We came to the restaurant at dusk in search of a smoothie, and we were not disappointed. The Axchitlatlan shake – coconut cream, mango, pineapple, and yogurt – was about 140 pesos (a little under $9) and seriously fresh. The ambiance was magical, and it smells beautiful thanks to the diffusers and candles from the parfumerie. If we had been feeling better and had more of an appetite, we would’ve tried the rest of their menu, which is mostly ceviches and salads (looked super yummy). Alas, Montezuma got more than revenge on us.
Ice Cream from the gods, no lie
Like I said, there are no addresses, and I’m not even sure if this place has a name. I cannot for the life of me find any information on it on the internet, but I have photos! I have proof! It’s near Yoga Shala… walk north from Hartwood (suggestion, just go after eating at Hartwood), and it’s on the left side. The storefront is made from old VW hoods and parts, it’s actually super cool. It’s tucked a little bit away from the road, so keep your eyes peeled. The coconut gelato is absolutely life changing. [update: google maps has not updated the map in that area since Jan 2013. That’s comforting].
Named as one of the best beaches in Tulum, Playa Paraiso is just south of the Tulum ruins, and just north of the main stretch of resorts and restaurants. With a picturesque slanted palm tree, white sands, lounge chairs and umbrellas for rent (for a little over $2), and waiters bringing you some of the best piña coladas of all time, I can see where it gets such accolades.
During the first day of our visit, I could hardly wait to see the Tulum ruins… and it turns out I wasn’t being annoying, my overexcitement was justified (FOR ONCE). It was one of the coolest experiences I’ve had in my whole life. Indescribable. As with anything touristy, go early. They open at 8a.m.; go then to beat the heat and the crowds. There are tons of iguanas roaming around, and you feel like you’re in line for the Indiana Jones ride at Disneyland trekking through the jungle except IT’S REAL LIFE HOW COOL IS THAT. Also it rained a lot at night when we were here, so the water is murkier and doesn’t look as pretty as it does on the internet.

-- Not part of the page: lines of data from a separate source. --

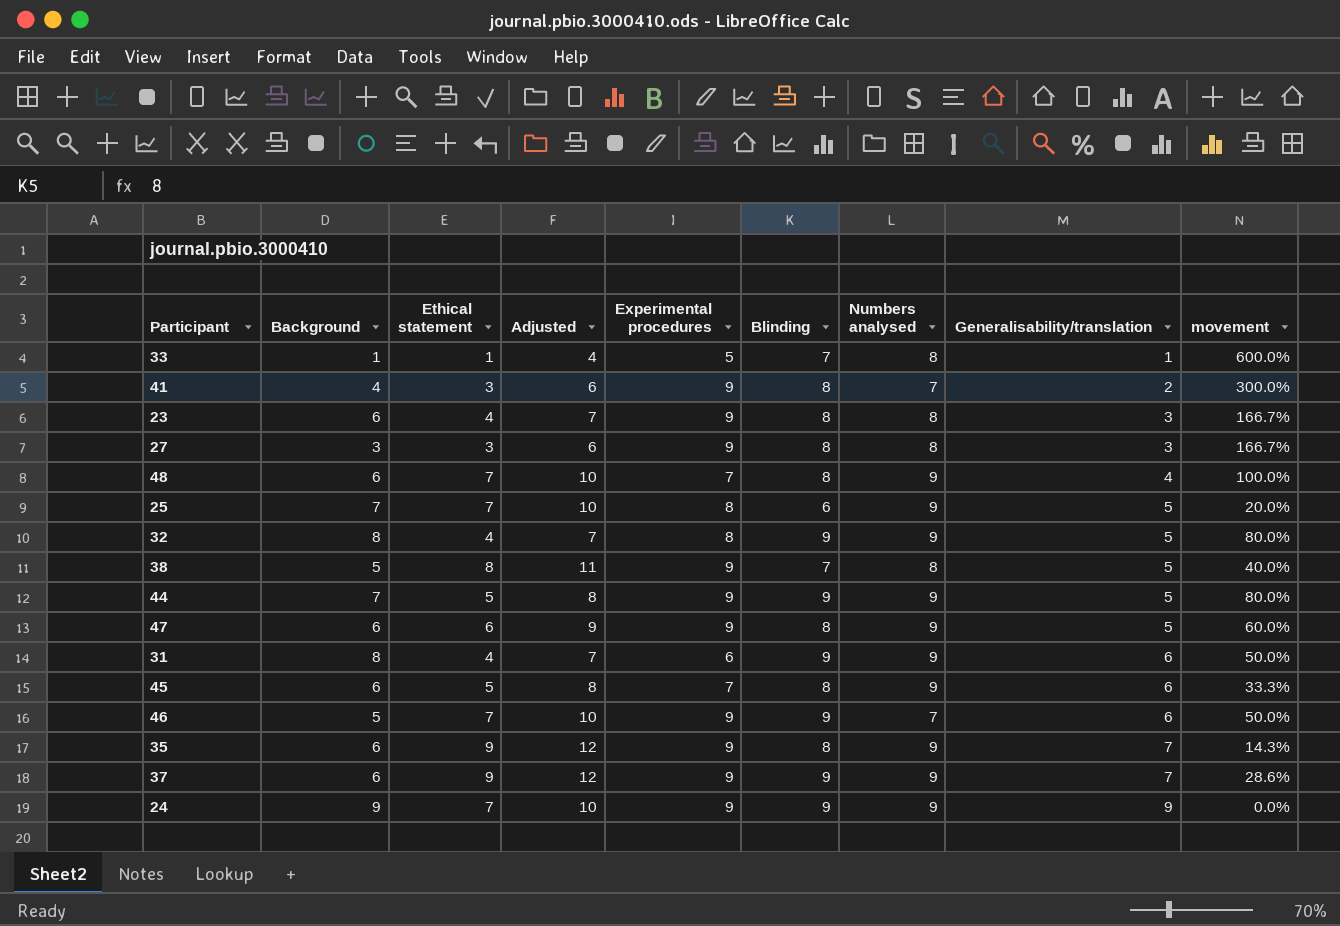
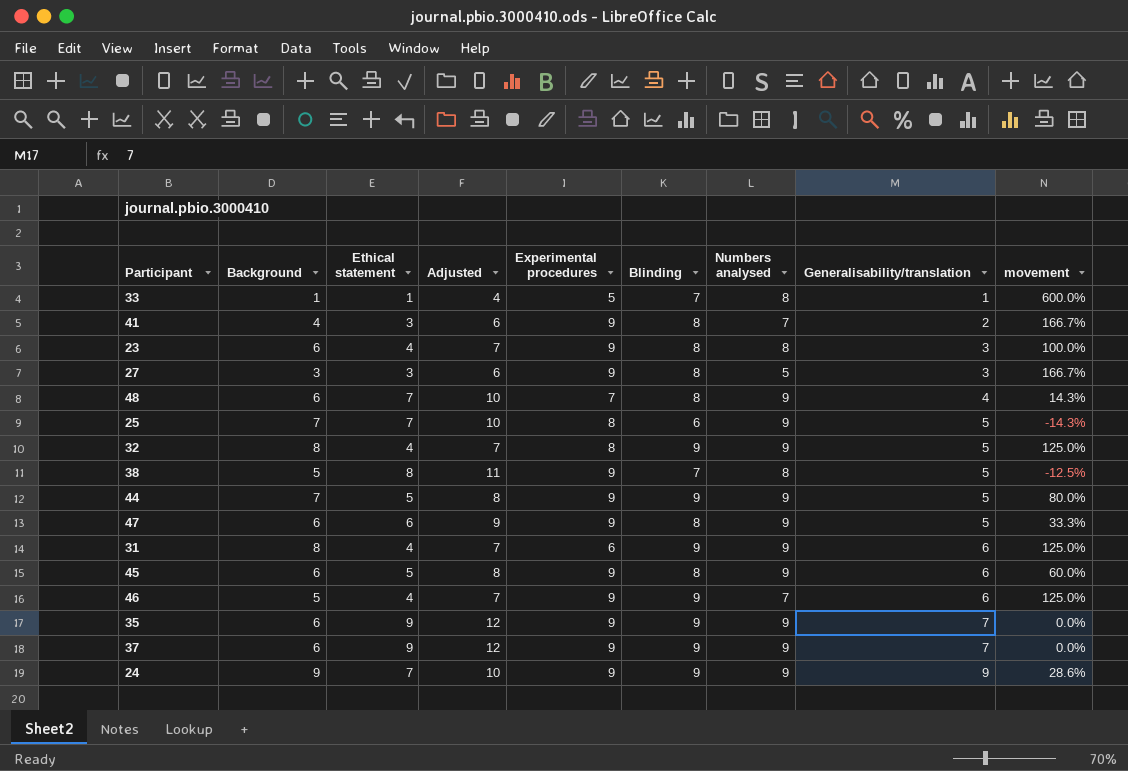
column movement | formula: ([Blinding] - [Generalisability/translation]) / [Generalisability/translation] -> ([Blinding] - [Ethical statement]) / [Ethical statement]
27 | Numbers analysed: 8 -> 5
45 | Experimental procedures: 7 -> 9
46 | Ethical statement: 7 -> 4
46 | Adjusted: 10 -> 7
35 | Blinding: 8 -> 9

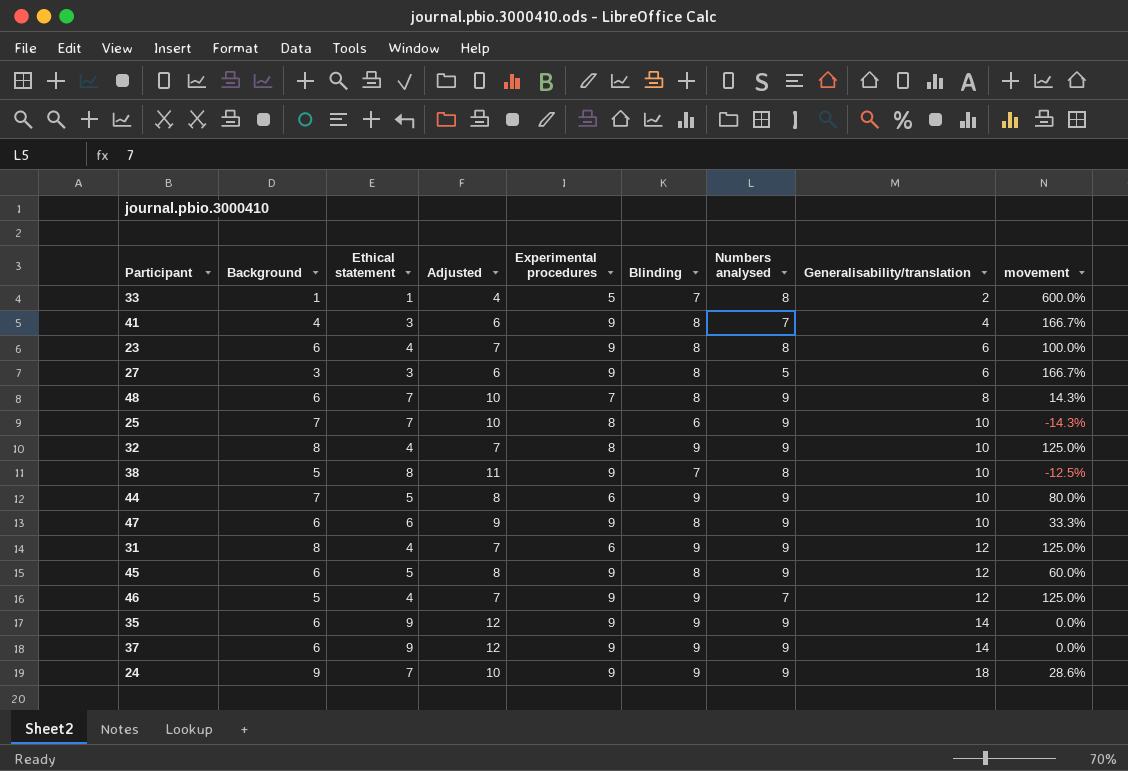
33 | Generalisability/translation: 1 -> 2
41 | Generalisability/translation: 2 -> 4
23 | Generalisability/translation: 3 -> 6
27 | Generalisability/translation: 3 -> 6
48 | Generalisability/translation: 4 -> 8
25 | Generalisability/translation: 5 -> 10
32 | Generalisability/translation: 5 -> 10
38 | Generalisability/translation: 5 -> 10
44 | Experimental procedures: 9 -> 6
44 | Generalisability/translation: 5 -> 10
47 | Generalisability/translation: 5 -> 10
31 | Generalisability/translation: 6 -> 12
45 | Generalisability/translation: 6 -> 12
46 | Generalisability/translation: 6 -> 12
35 | Generalisability/translation: 7 -> 14
37 | Generalisability/translation: 7 -> 14
24 | Generalisability/translation: 9 -> 18

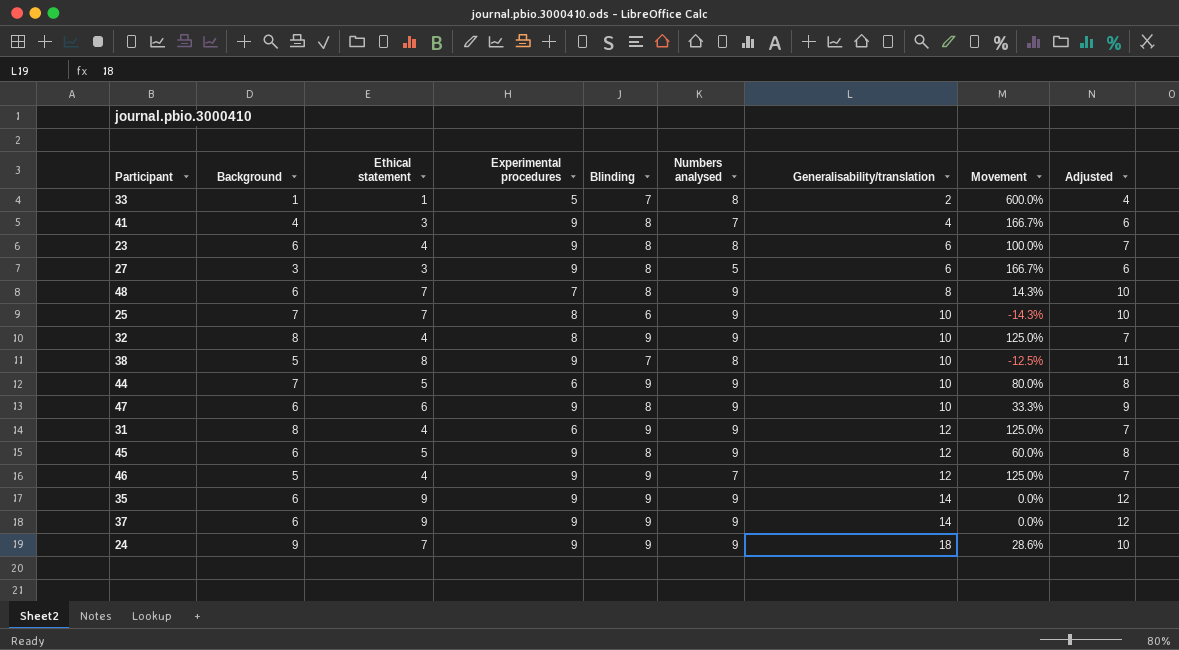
column name: movement -> Movement
column Adjusted | position: 4 -> 9

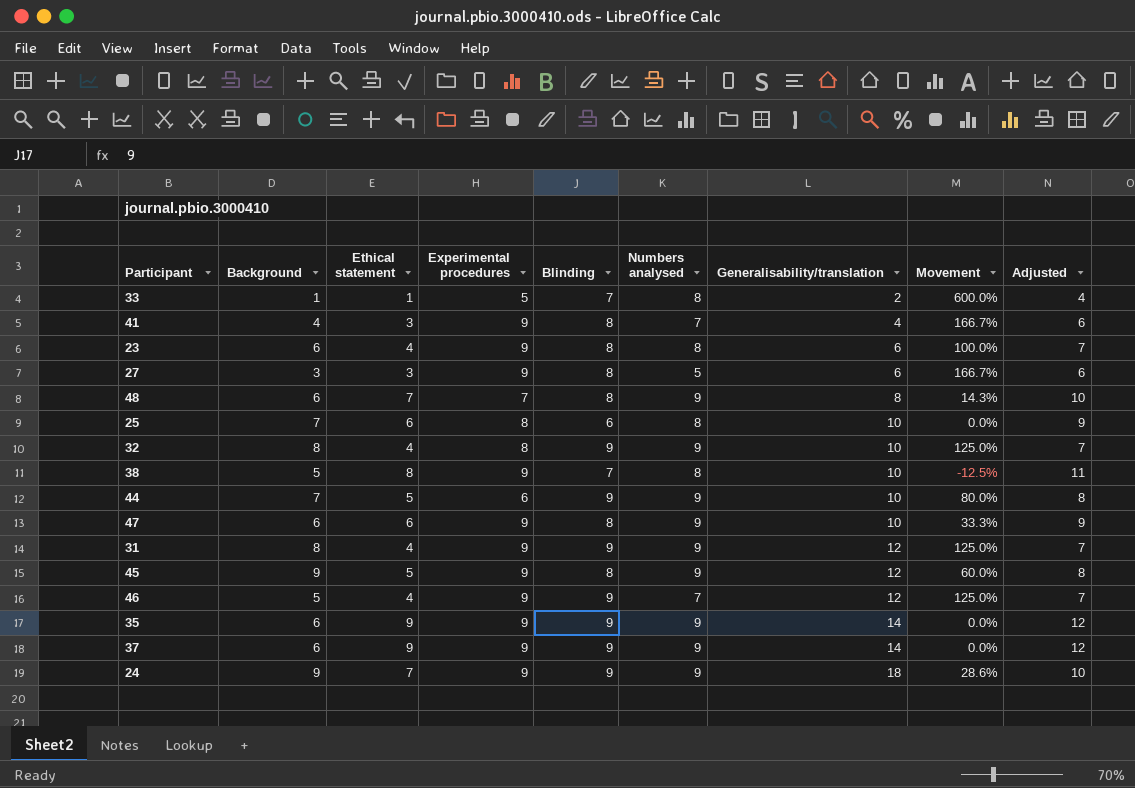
25 | Ethical statement: 7 -> 6
25 | Numbers analysed: 9 -> 8
25 | Movement: -14.3% -> 0.0%
25 | Adjusted: 10 -> 9
31 | Experimental procedures: 6 -> 9
45 | Background: 6 -> 9

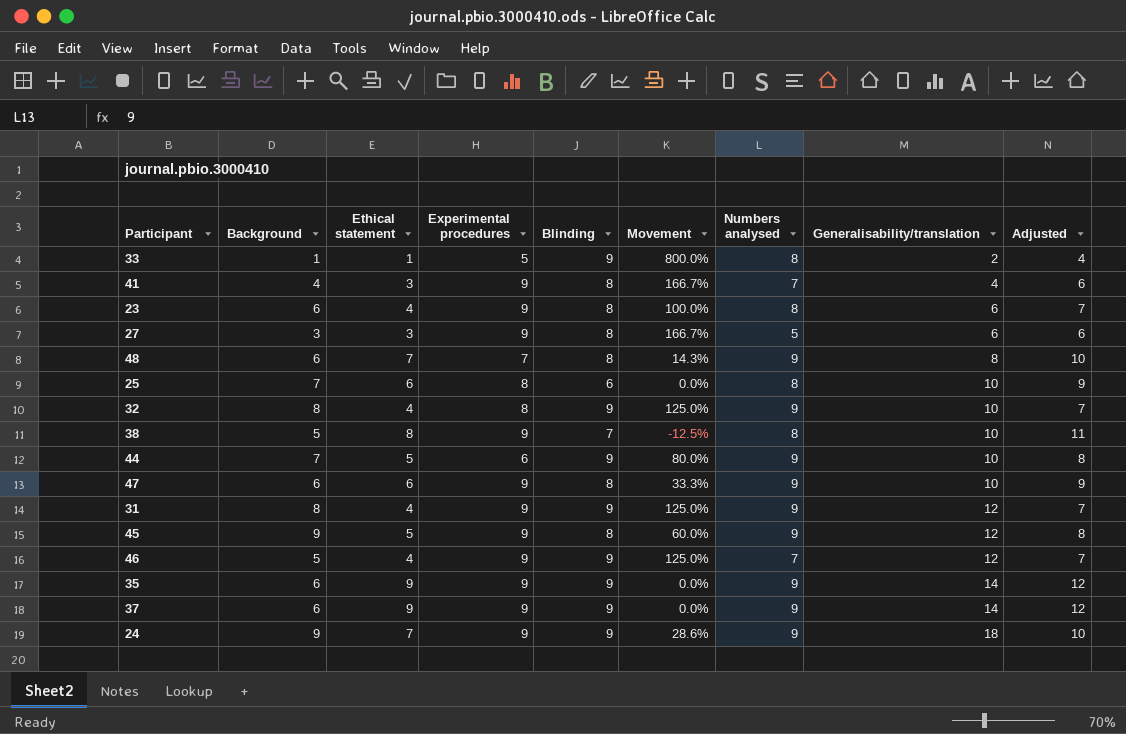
column Movement | position: 8 -> 6
33 | Blinding: 7 -> 9
33 | Movement: 600.0% -> 800.0%

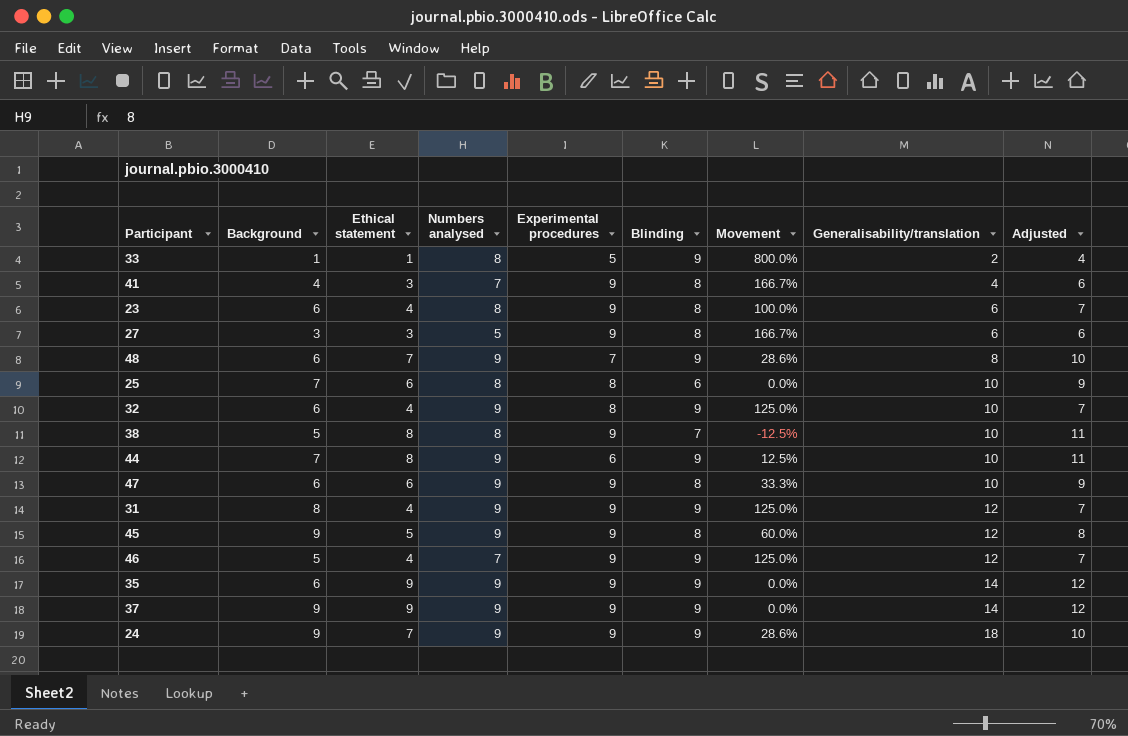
column Numbers analysed | position: 7 -> 4
48 | Blinding: 8 -> 9
48 | Movement: 14.3% -> 28.6%
32 | Background: 8 -> 6
44 | Ethical statement: 5 -> 8
44 | Movement: 80.0% -> 12.5%
44 | Adjusted: 8 -> 11
37 | Background: 6 -> 9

We got there by taxi, which was inexpensive from the town. They try to sell you a lot of tour/snorkel/guided adventure packages at the front entrance, which may actually be beneficial, but we were ballin on a budget so said no gracias to several propositions. You’ll find a place that says Taquillas (not tequillas) which means ‘tickets,’ and entry is somewhere around $4 per person. There is a cenote nearby that we wanted to try, but we got sick before we could go back.
I need to come back to Akumal. Got too sick to play with the sea turtles, but I needed to get in the water for just a minute. The ocean here is stunning. I wish I could go back next weekend and just hang with the turtles.
BACK TO CUN
As it turns out, I have second cousins in Cancun, and they’ve got an awesome little restaurant overlooking the lagoon at La Isla mall. If you’re on your way back to Cancun, or just visiting Cancun in general, stop by my family’s restaurant, Lighthouse for coconut shrimp with mango sauce, and a ton of other fresh seafood. I can’t wait to go back and visit my cousins, who were so sweet to help me with my Spanish (and took care of us when we were sick… like, nice to meet you, I have diarrhea, but do you want to hang out anyway? sorry tmi).

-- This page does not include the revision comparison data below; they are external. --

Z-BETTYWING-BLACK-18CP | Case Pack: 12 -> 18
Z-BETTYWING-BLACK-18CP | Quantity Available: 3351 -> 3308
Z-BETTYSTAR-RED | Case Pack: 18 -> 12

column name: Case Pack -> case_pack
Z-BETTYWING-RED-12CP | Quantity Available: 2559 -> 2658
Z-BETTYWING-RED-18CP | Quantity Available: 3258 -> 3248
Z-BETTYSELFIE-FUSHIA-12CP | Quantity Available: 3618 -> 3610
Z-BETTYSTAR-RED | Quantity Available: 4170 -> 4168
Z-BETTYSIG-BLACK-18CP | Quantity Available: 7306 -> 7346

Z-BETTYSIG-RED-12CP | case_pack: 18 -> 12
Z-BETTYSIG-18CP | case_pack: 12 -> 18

We stayed in Cancun the night before our flight (which was obscenely early – note to self/everyone else: don’t book an international flight early in the morning, no matter how cheap it is, because you’ll forget you have to give yourself a three-hour buffer for customs. yay).
So that’s the gist of our time in Tulum; we had a big day in Chichen Itza and Valladolid that I’ll detail in the coming posts. I hope I covered all the must-knows and must-dos of Tulum, and if I didn’t, feel free to punch me in the head/yell at me via the comments section.